For simple user queries, a search engine can reliably find the correct content using keyword matching alone.
A “red toaster” query pulls up all of the products with “toaster” in the title or description, and red in the color attribute.
Add synonyms like maroon for red, and you can match even more toasters.
But things start to become more difficult quickly: You have to add these synonyms yourself, and your search will also bring up toaster ovens.
This is where semantic search comes in.
Semantic search attempts to apply user intent and the meaning (or semantics) of words and phrases to find the right content.
It goes beyond keyword matching by using information that might not be present immediately in the text (the keywords themselves) but is closely tied to what the searcher wants.
For example, finding a sweater with the query “sweater” or even “sweeter” is no problem for keyword search, while the queries “warm clothing” or “how can I keep my body warm in the winter?” are better served by semantic search.
As you can imagine, attempting to go beyond the surface-level information embedded in the text is a complex endeavor.
It has been attempted by many and incorporates a lot of different components.
Additionally, as with anything that shows great promise, semantic search is a term that is sometimes used for search that doesn’t truly live up to the name.
To understand whether semantic search is applicable to your business and how you can best take advantage, it helps to understand how it works, and the components that comprise semantic search.
What Are The Elements Of Semantic Search?
Semantic search applies user intent, context, and conceptual meanings to match a user query to the corresponding content.
It uses vector search and machine learning to return results that aim to match a user’s query, even when there are no word matches.
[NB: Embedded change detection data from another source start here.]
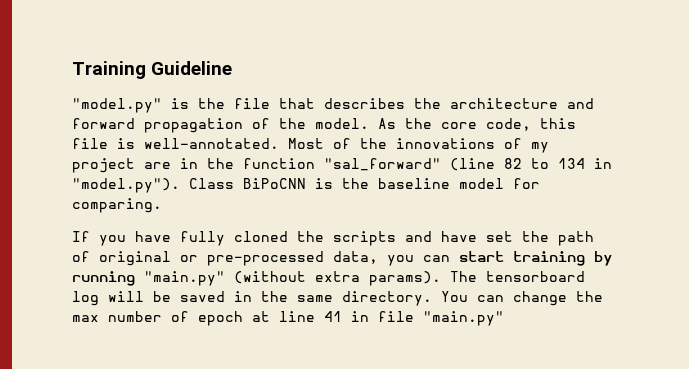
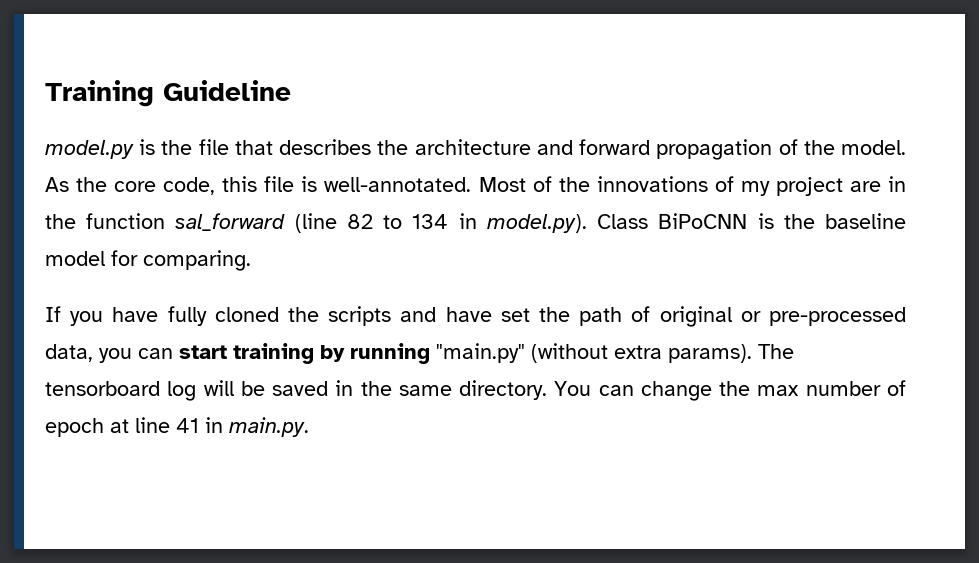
[72,98,162,113] "model.py" -> [45,140,134,159] model.py
[324,158,441,171] "sal_forward" -> [175,213,286,231] sal_forward
[72,178,180,193] "model.py"). -> [486,214,587,233] model.py).
[378,311,504,326] file "main.py" -> [229,417,309,437] main.py.

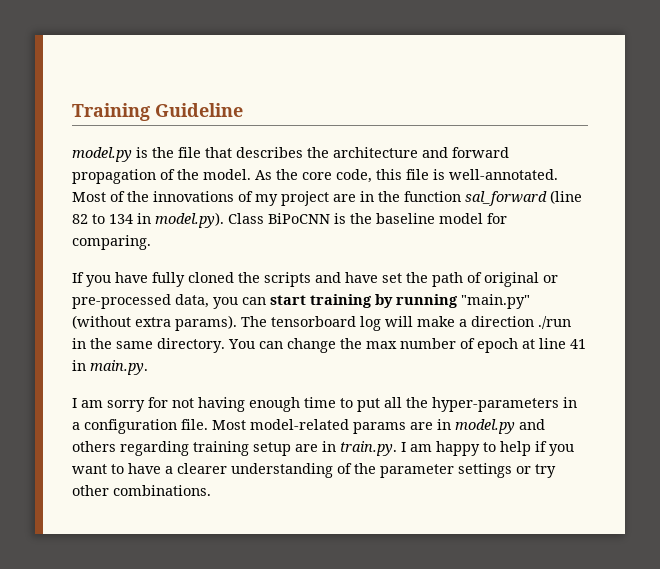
[240,381,329,396] be saved -> [417,316,571,329] make a direction ./run
(309, 427) none -> [72,397,577,412] [72,419,545,434] [72,441,574,456] [72,463,556,478] [72,485,211,496] // I am sorry for not having enough time to put all the hyper-parameters in a configuration file. Most model-related params are in model.py and others regarding training setup are in train.py. I am happy to help if you want to have a clearer understanding of the parameter settings or try other combinations.

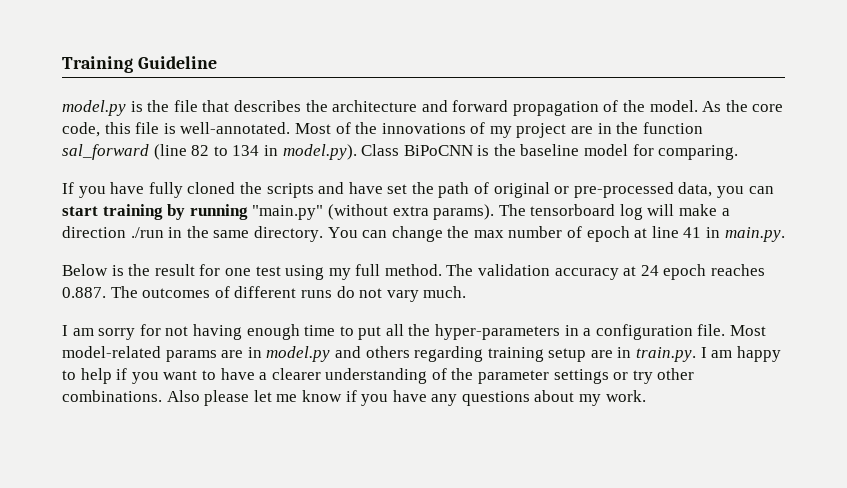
(148, 367) none -> [62,264,766,280] [62,286,467,302] // Below is the result for one test using my full method. The validation accuracy at 24 epoch reaches 0.887. The outcomes of different runs do not vary much.
(211, 490) none -> [166,390,646,406] Also please let me know if you have any questions about my work.

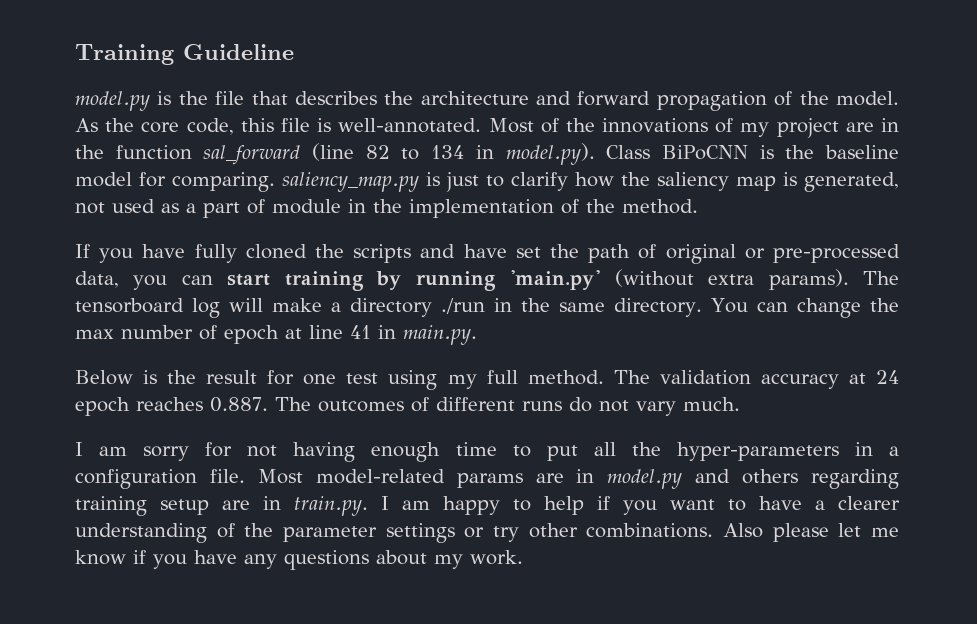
(739, 152) none -> [282,172,899,192] [75,199,698,218] saliency_map.py is just to clarify how the saliency map is generated, not used as a part of module in the implementation of the method.
[252,205,324,220] "main.py" -> [509,270,601,290] 'main.py'
[62,226,126,238] direction -> [350,298,433,317] directory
These components work together to retrieve and rank results based on meaning.
One of the most fundamental pieces is that of context.
The context in which a search happens is important for understanding what a searcher is trying to find.
Context can be as simple as the locale (an American searching for “football” wants something different compared to a Brit searching the same thing) or much more complex.
An intelligent search engine will use the context on both a personal level and a group level.
The personal level influencing of results is called, appropriately enough, personalization.
Personalization will use that individual searcher’s affinities, previous searches, and previous interactions to return the content that is best suited to the current query.
It is applicable to all kinds of searching, but semantic search can go even further.
On a group level, a search engine can re-rank results using information about how all searchers interact with search results, such as which results are clicked on most often, or even seasonality of when certain results are more popular than others.
Again, this displays how semantic search can bring in intelligence to search, in this case, intelligence via user behavior.
Semantic search can also leverage the context within the text.
We’ve already discussed that synonyms are useful in all kinds of search, and can improve keyword search by expanding the matches for queries to related content.
But we know as well that synonyms are not universal – sometimes two words are equivalent in one context, and not in another.
When someone searches for “football players”, what are the right results?
The answer will be different in Kent, Ohio than in Kent, United Kingdom.
A query like “tampa bay football players”, however, probably doesn’t need to know where the searcher is located.
Adding a blanket synonym that made football and soccer equivalent would have led to a poor experience when that searcher saw the Tampa Bay Rowdies soccer club next to Ron Gronkowski.
(Of course, if we know that the searcher would have preferred to see the Tampa Bay Rowdies, the search engine can take that into account!)
This is an example of query understanding via semantic search.
The ultimate goal of any search engine is to help the user be successful in completing a task.
That task might be to read news articles, buy clothing, or find a document.
The search engine needs to figure out what the user wants to do, or what the user intent is.
We can see this when searching on an ecommerce website.
As the user types the query “jordans”, the search automatically filters on the category, “Shoes.”
This anticipates that the user intent is to find shoes, and not jordan almonds (which would be in the “Food & Snacks” category).
By getting ahead of the user intent, the search engine can return the most relevant results, and not distract the user with items that match textually, but not relevantly.
This can be all the more relevant when applying a sort on top of the search, like price from lowest to highest.
This is an example of query categorization.
Categorizing the query and limiting the results set will ensure that only relevant results appear.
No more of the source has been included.